- [Your assignment] A single number is the answer here: how many lines below include "center"?

::::

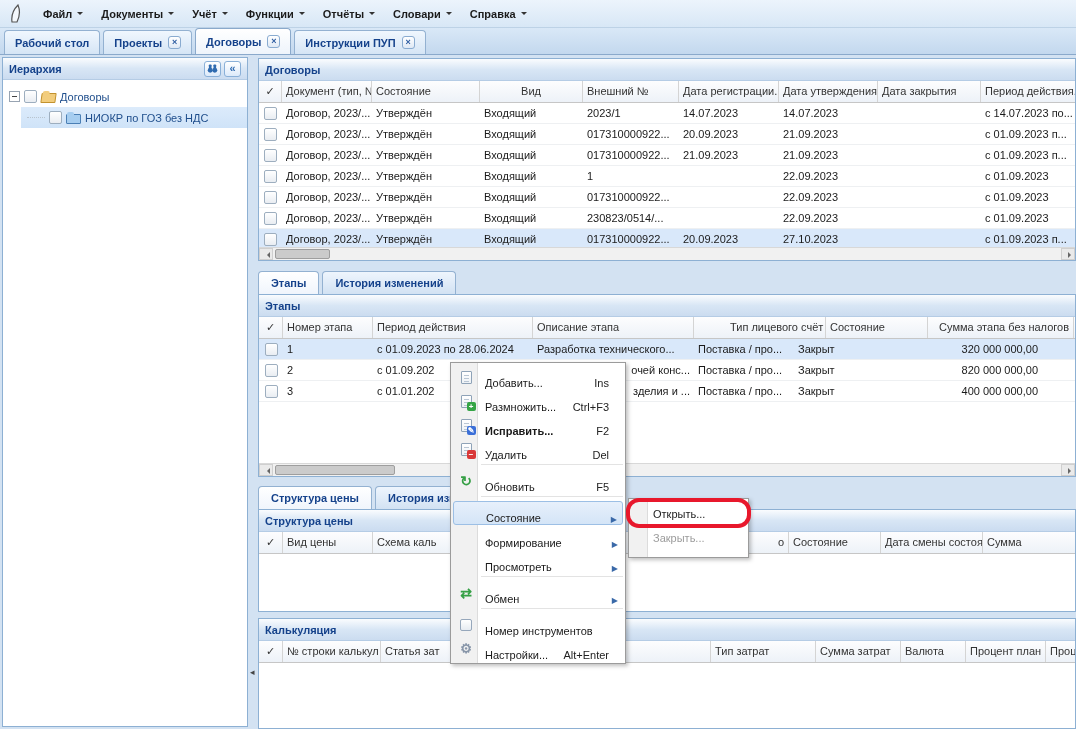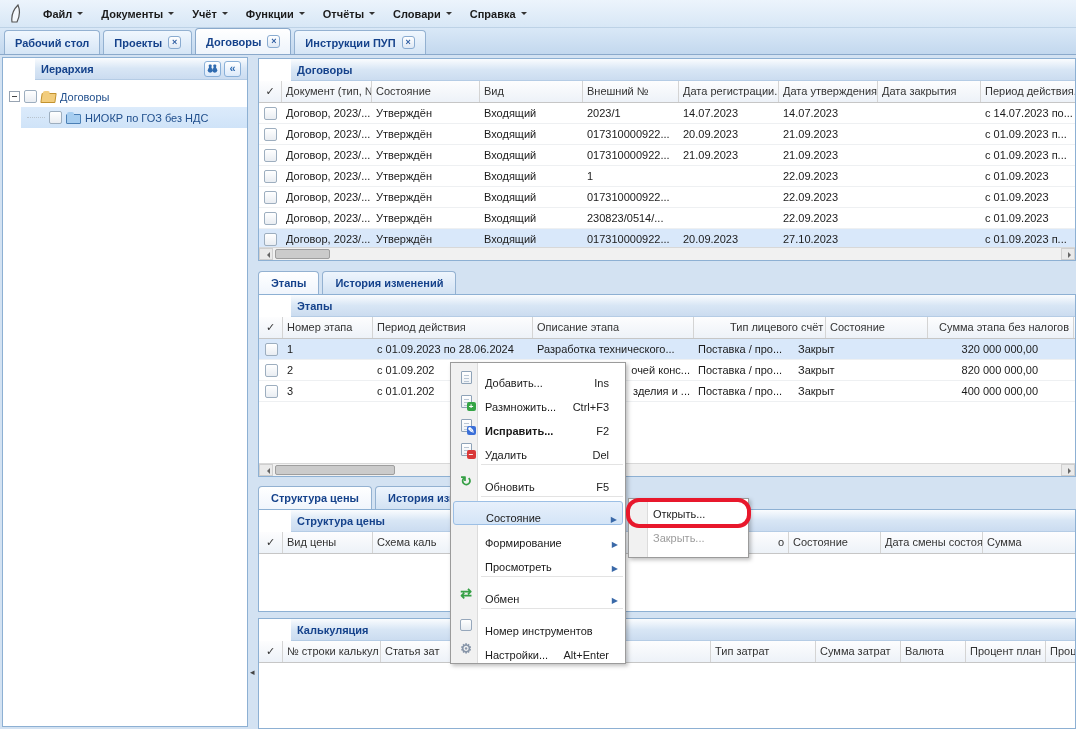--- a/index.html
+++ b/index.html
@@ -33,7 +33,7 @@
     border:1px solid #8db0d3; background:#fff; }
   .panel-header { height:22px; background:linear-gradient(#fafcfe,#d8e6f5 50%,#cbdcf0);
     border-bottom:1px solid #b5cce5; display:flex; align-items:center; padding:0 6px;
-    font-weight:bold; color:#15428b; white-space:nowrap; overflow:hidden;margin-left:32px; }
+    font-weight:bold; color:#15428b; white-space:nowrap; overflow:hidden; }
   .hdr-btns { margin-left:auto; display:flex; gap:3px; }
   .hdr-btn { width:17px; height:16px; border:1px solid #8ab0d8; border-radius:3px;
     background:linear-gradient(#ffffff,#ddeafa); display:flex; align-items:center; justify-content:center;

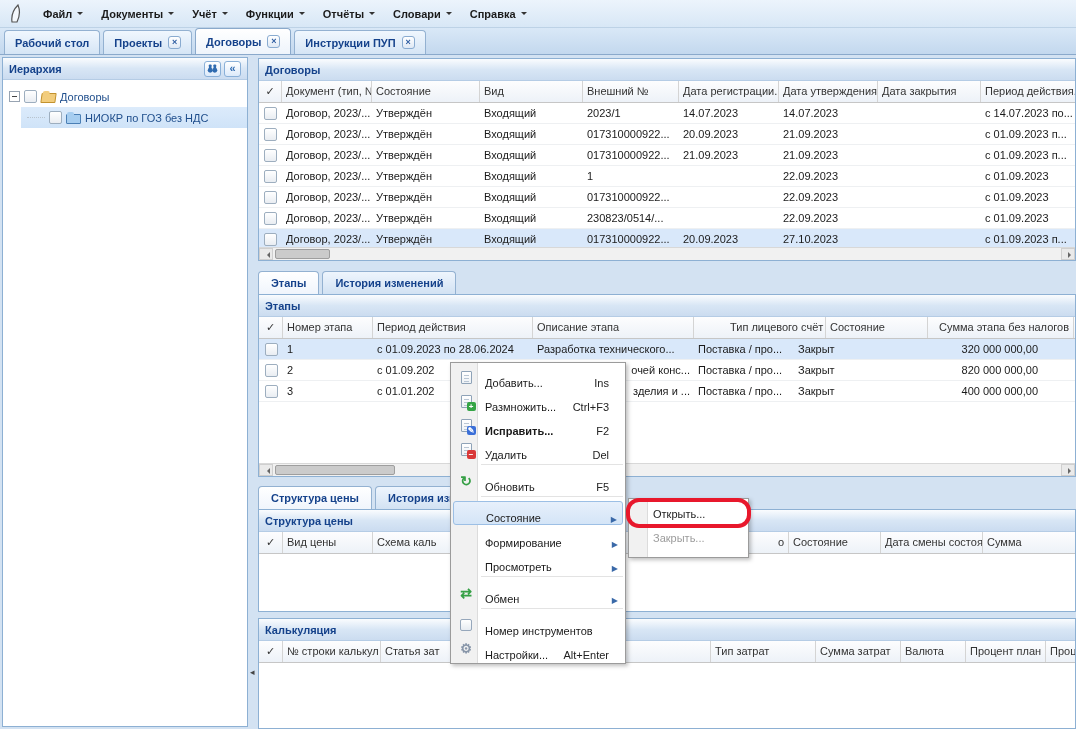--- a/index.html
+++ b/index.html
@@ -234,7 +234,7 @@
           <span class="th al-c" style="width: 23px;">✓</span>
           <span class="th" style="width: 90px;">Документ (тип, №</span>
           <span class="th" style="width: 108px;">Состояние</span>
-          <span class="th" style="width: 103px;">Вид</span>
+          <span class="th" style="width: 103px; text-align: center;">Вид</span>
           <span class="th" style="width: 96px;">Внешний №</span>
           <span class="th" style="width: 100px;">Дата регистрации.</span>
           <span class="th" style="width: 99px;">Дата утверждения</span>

::::

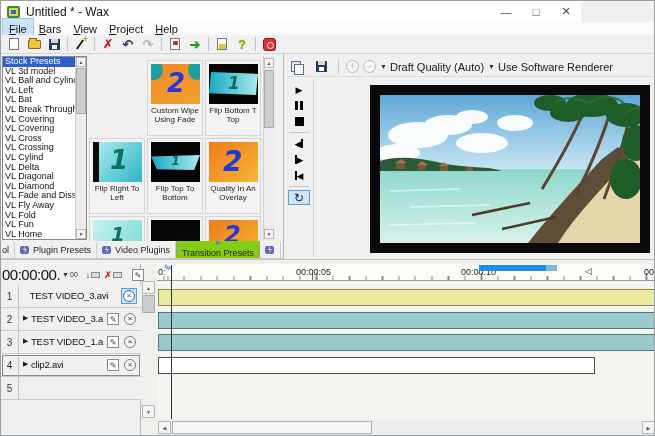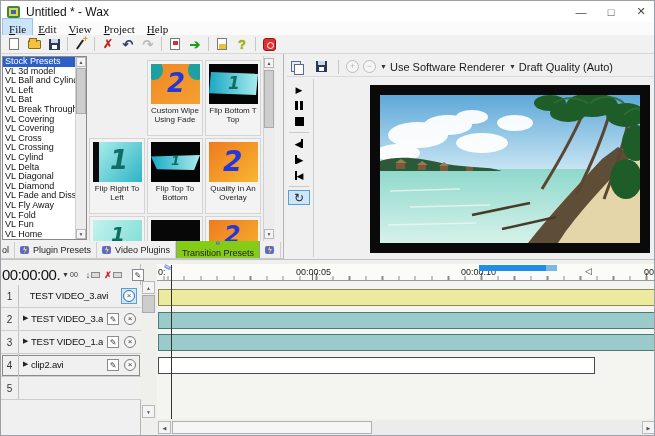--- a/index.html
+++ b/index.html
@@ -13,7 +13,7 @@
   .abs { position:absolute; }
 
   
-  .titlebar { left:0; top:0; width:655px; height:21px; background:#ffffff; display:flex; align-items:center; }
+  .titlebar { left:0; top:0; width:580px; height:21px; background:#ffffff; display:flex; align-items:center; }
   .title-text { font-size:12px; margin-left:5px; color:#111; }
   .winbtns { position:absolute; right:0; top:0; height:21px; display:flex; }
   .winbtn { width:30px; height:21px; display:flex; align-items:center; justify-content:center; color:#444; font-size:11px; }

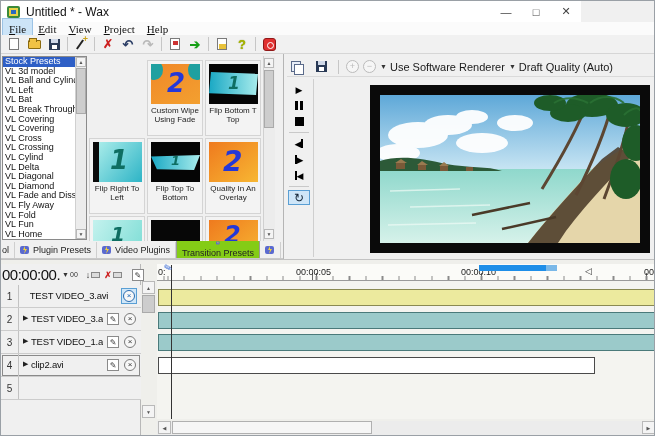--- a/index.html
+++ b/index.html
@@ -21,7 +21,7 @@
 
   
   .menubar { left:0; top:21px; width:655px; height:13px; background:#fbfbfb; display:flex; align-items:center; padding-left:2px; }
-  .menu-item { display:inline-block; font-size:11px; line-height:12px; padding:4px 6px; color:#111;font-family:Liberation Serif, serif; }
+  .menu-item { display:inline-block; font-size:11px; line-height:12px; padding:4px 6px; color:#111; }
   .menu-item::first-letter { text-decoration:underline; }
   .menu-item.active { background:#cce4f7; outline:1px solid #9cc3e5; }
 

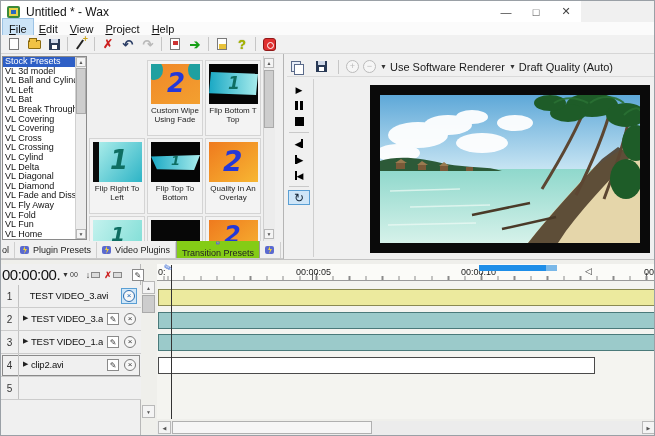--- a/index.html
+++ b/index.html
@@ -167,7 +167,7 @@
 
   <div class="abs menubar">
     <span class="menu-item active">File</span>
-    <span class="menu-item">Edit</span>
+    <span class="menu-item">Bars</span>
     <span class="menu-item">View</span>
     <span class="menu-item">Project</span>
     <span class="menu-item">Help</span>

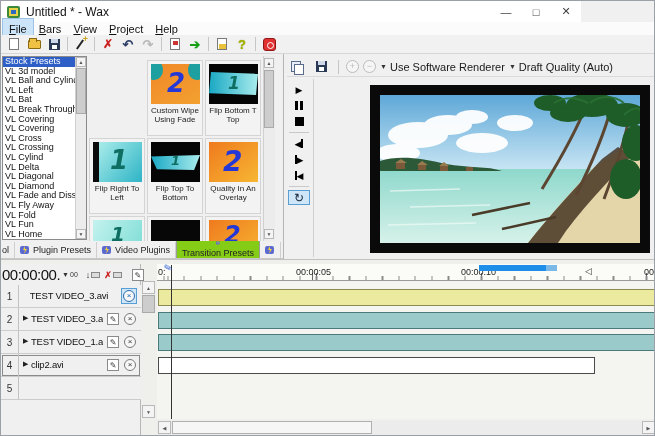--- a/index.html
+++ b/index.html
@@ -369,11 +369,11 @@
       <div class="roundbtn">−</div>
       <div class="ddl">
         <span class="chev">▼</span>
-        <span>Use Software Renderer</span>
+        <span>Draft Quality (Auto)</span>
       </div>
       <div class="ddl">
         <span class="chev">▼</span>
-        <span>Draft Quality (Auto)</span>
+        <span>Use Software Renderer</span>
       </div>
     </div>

::::

- [Solution below] 7